Balanço sobre Fórum Mundial da Água
Nesta última semana aconteceu o Fórum Mundial da Água em Brasília. Durante o encontro, representantes de mais de 100 países estiveram presentes em nossa capital para discutir de forma holística a gestão dos recursos hídricos em nível local e global.
Neste ano, os brasileiros sugeriram como temática prioritária o compartilhamento da água e todas as questões políticas, sociais, econômicas e humanitárias daí decorrentes.
Uma das marcas principais do Fórum, neste ano contou-se com a presença de parlamentares de mais de 20 países, representantes do setor empresarial, ONGs, membros da sociedade civil e entusiastas, que contribuíram com a construção das mensagens das mais diversas formas, desde encontros de alto nível para discussões de políticas públicas a campanhas de conscientização e engajamento pelo uso da água.
Os diversos organismos do Fórum tiveram diferentes resultados, cartas e publicações sendo lançadas, mas, possivelmente, a de maior impacto é a Carta de Brasília – uma declaração (informal) que foi desenvolvida desde o ano passado por representantes políticos de alto nível dos países envolvidos.
A declaração sugere que a aplicação de um “direito da água” ou similar deva ser seguido por 10 princípios:
- A água como bem de interesse público.
- Justiça da água, uso da terra e a função ecológica da propriedade.
- Justiça da água e populações indígenas, tribais, montanhosas e outras em bacias hidrográficas.
- Justiça da água e prevenção.
- Justiça da água e o princípio da precaução.
- In dubio pro aqua (no caso de incerteza, os recursos hídricos e os ecossistemas têm de sempre serem protegidos).
- Poluidor-pagador, usuário-pagador e internalização das externalidades ambientais.
- Justiça da água e boa governança hídrica.
- Justiça da água e integração ambiental.
- Justiça da água procedural.
Resumidamente, os pontos defendem que legislações e uma justiça que aborda questões sobre a gestão dos recursos hídricos devam priorizar a preservação da água e dos ecossistemas, devam ser inclusivas a todos os usuários e devam levar em conta conceitos já bem estabelecidos nas discussões ambientais, como o princípio da precaução, o poluidor-pagador e da internalização das externalidades ambientais.
Por outro lado, é claro que o encontro nunca foi antes e nem esteve nessa edição isento de críticas. Diversas ONGs acusam o Fórum de ser uma plataforma financiada por grandes empresas para que as mesmas possam “cooptar” a agenda de discussões sobre recursos hídricos a fim de que seu lobby em questões estratégicas para as mesmas – por exemplo, em temas controversos como precificação da água – possa ter êxito.
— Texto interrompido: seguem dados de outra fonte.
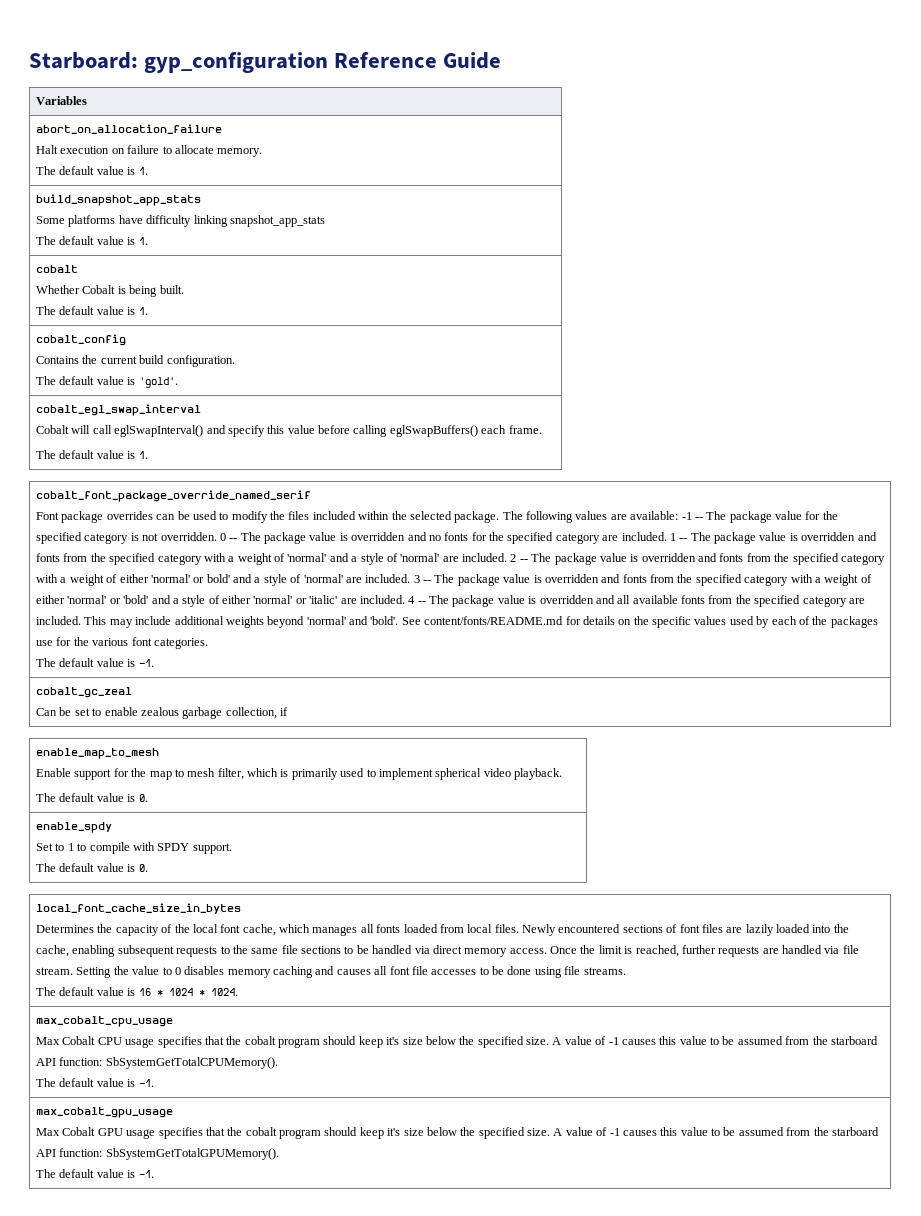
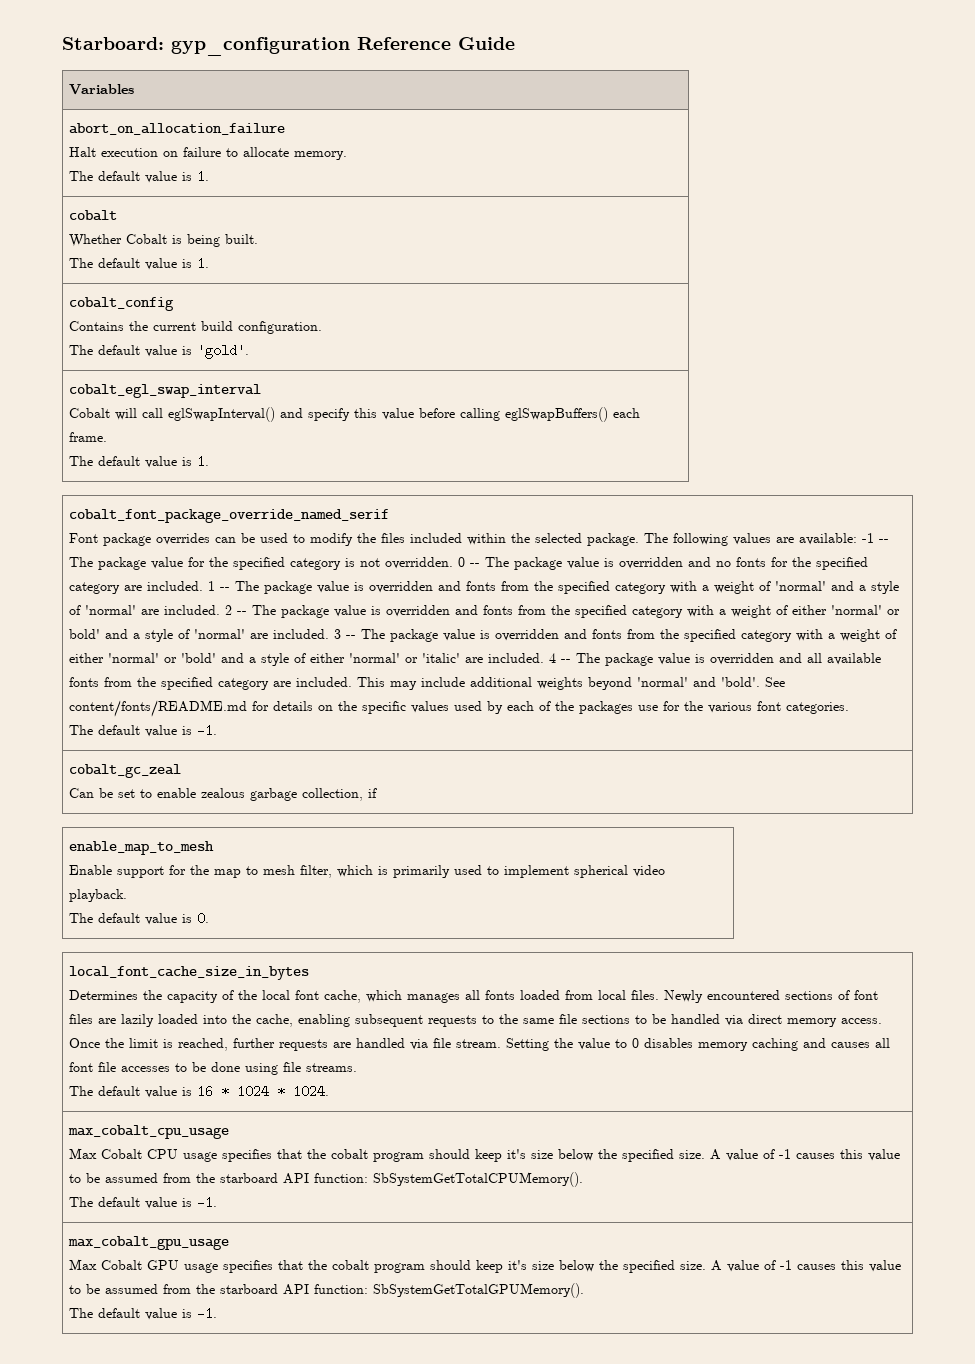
[36,194,202,206] [36,215,325,227] [36,236,148,245] // build_snapshot_app_stats // Some platforms have difficulty linking snapshot_app_stats // The default value is 1. -> (209, 176) none
[36,822,113,833] [36,842,232,854] [36,863,148,872] // enable_spdy // Set to 1 to compile with SPDY support. // The default value is 0. -> (209, 918) none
Não à toa, nesta edição, concomitantemente ao evento, tivemos mais uma vez a realização do Fórum Alternativo Mundial da Água (FAMA), cuja declaração final defende que “a água não é mercadoria, a água é do povo”, denunciando uma série de empresas multinacionais e que “água é vida, é saúde, é alimento, é território, é direito humano, é um bem comum sagrado”.
Do meu ponto de vista, ainda que entenda e compactue com muitos dos pontos levantados pelo FAMA, o Fórum Mundial da Água mantém, sim, sua relevância por levar a agenda de discussão política global um assunto que quase sempre é somente discutido em âmbito regional/nacional.
A troca de experiências, de exemplos de legislação, de boas práticas; o compartilhamento de preocupações que transcendem barreiras nacionais; o posicionamento em tópicos antes simplesmente ignorados pela agenda política global; e, é claro, o a relevância de manter não só a agenda ambientalista, mas o protagonismo dos recursos hídricos nessa agenda, ante sua importância vital para a humanidade – todos esses são pontos que merecem, sim, ser elogiados, reforçados e perpetuados na organização de Fóruns – alternativos ou não – como esses.
O próximo Fórum Mundial da Água acontecerá em 2021, no Senegal.